Dommages et intérêts

[69] L’article 11 de la Convention accorde aux tribunaux chargés d’exécuter un jugement un pouvoir que ne leur confère pas la common law. Cette dernière ne permet pas à un juge exécutant un jugement étranger de refuser de l’exécuter en tout ou en partie simplement en raison du fait qu’il est non compensatoire[65]. Il ne s’agit que d’un exemple précis de la règle générale voulant qu’une décision d’un tribunal étranger différente de celle qu’aurait prise le tribunal compétent n’empêche pas l’exécution d’un jugement étranger. Évidemment, cela constitue un obstacle à l’exécution d’un jugement étranger de nature pénale et, en outre, dans l’arrêt Beals c. Saldanha, la Cour suprême du Canada a reconnu que, dans des cas extrêmes, il puisse être possible de déployer un moyen de défense d’intérêt public en vue de stopper l’exécution des dommages et intérêts punitifs étrangers arbitrairement importants[66]. Aucun de ces obstacles en matière d’exécution toutefois ne permet aux tribunaux de common law de refuser d’exécuter un jugement étranger simplement parce qu’il s’avère non compensatoire.

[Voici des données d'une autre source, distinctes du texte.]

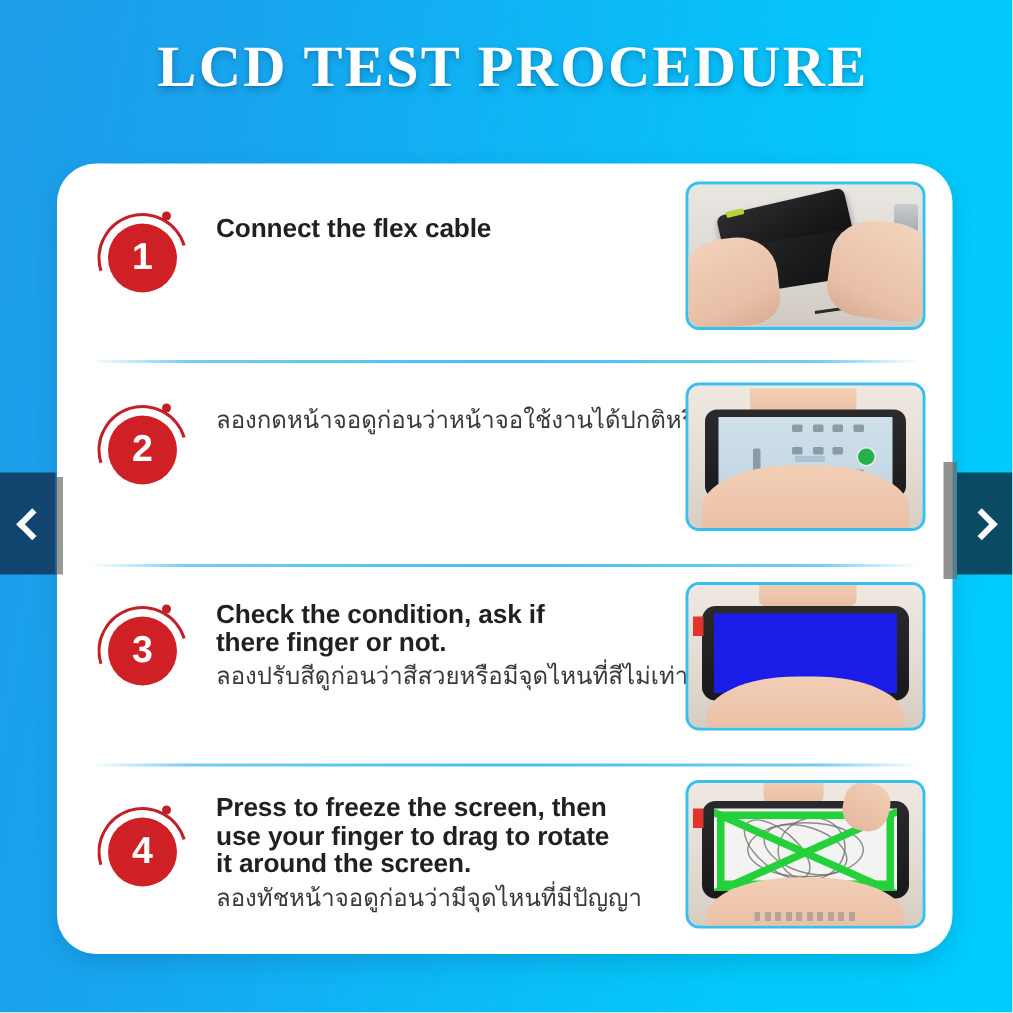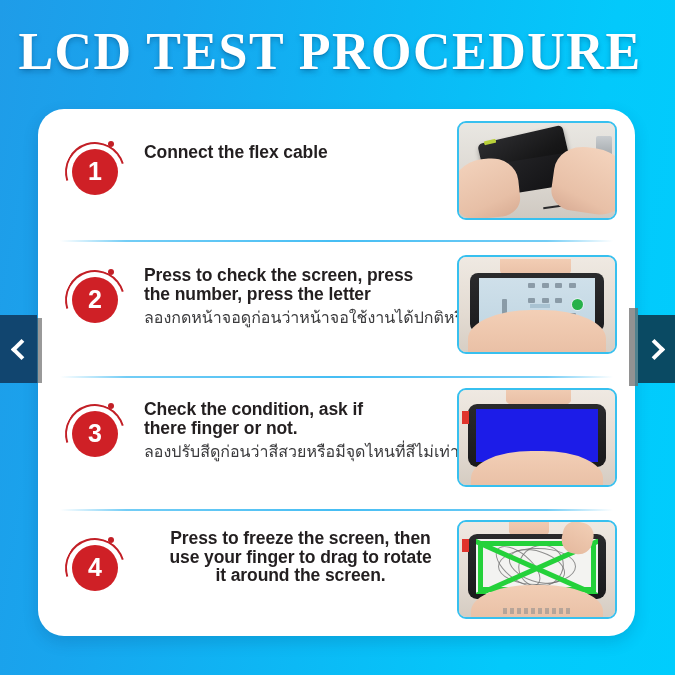"LCD TEST PROCEDURE" .title { font-size: 52px -> 39px; left: 0 -> 12px }
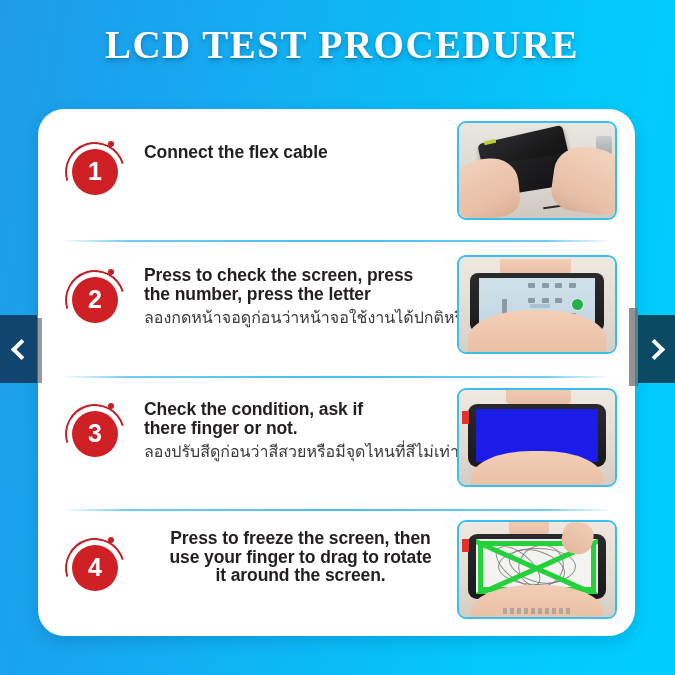"Press to check the screen," div.t-en { html: <div>Press to check the screen, press the number, press the letter</div> -> none }
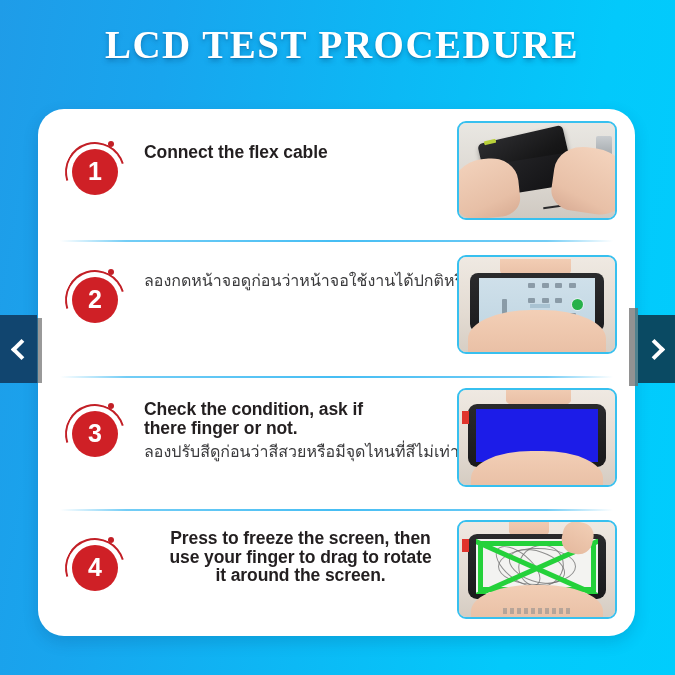"Press to freeze the screen," .r4 .text-block { text-align: center -> none }
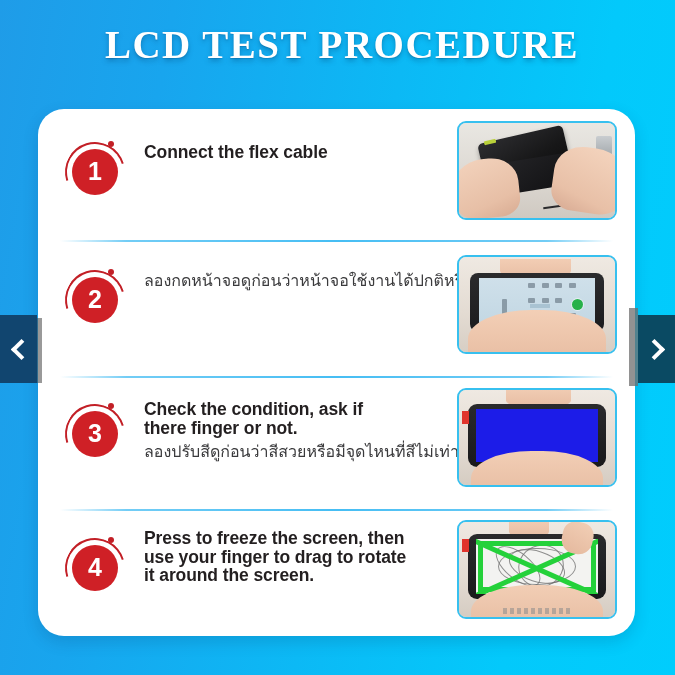"ลองทัชหน้าจอดูก่อนว่ามีจุดไหนที่มีปัญญา" div.t-th { html: none -> <div>ลองทัชหน้าจอดูก่อนว่ามีจุดไหนที่มีปัญญา</div> }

[70] Toutefois, le paragraphe 11(1) permettrait à un tribunal chargé d’exécuter un jugement de prendre exactement pareille décision. Il permettrait (sans obligation) à un tel tribunal de refuser d’exécuter un jugement en vertu de la Convention dans la mesure où le jugement étranger ne compense pas «une partie pour la perte ou le préjudice réels subis». Seraient inclus les dommages et intérêts punitifs (même si, semblerait‑il, le tribunal compétent pourrait avoir accordé des dommages et intérêts punitifs dans une situation du genre) et éventuellement aussi ceux évalués selon l’avantage qu’en a retiré le défendeur. Le paragraphe s’appliquerait également à de nombreux cas (habituellement prévus par la loi) de dommages et intérêts multiples. L’exécution de tels jugements en dommages et intérêts ne devrait pas être refusée dans la mesure où ils sont jugés ou considérés non compensatoires. Par conséquent, l’article 11 de la Convention ouvre la voie à une pratique peu courante en common law, c’est‑à‑dire l’exécution d’une partie, et non de la totalité, des jugements étrangers en dommages et intérêts.

[71] Bien que l’article 11 prévoie une approche différente de celle qui prévaut dans la common law, le fait qu’il puisse présenter des difficultés particulières n’est pas clairement établi. La notion d’exécution partielle est peut‑être nouvelle, mais elle est difficilement inconciliable aux traditions juridiques canadiennes, pas plus qu’il ne semble particulièrement compliqué de s’y adapter.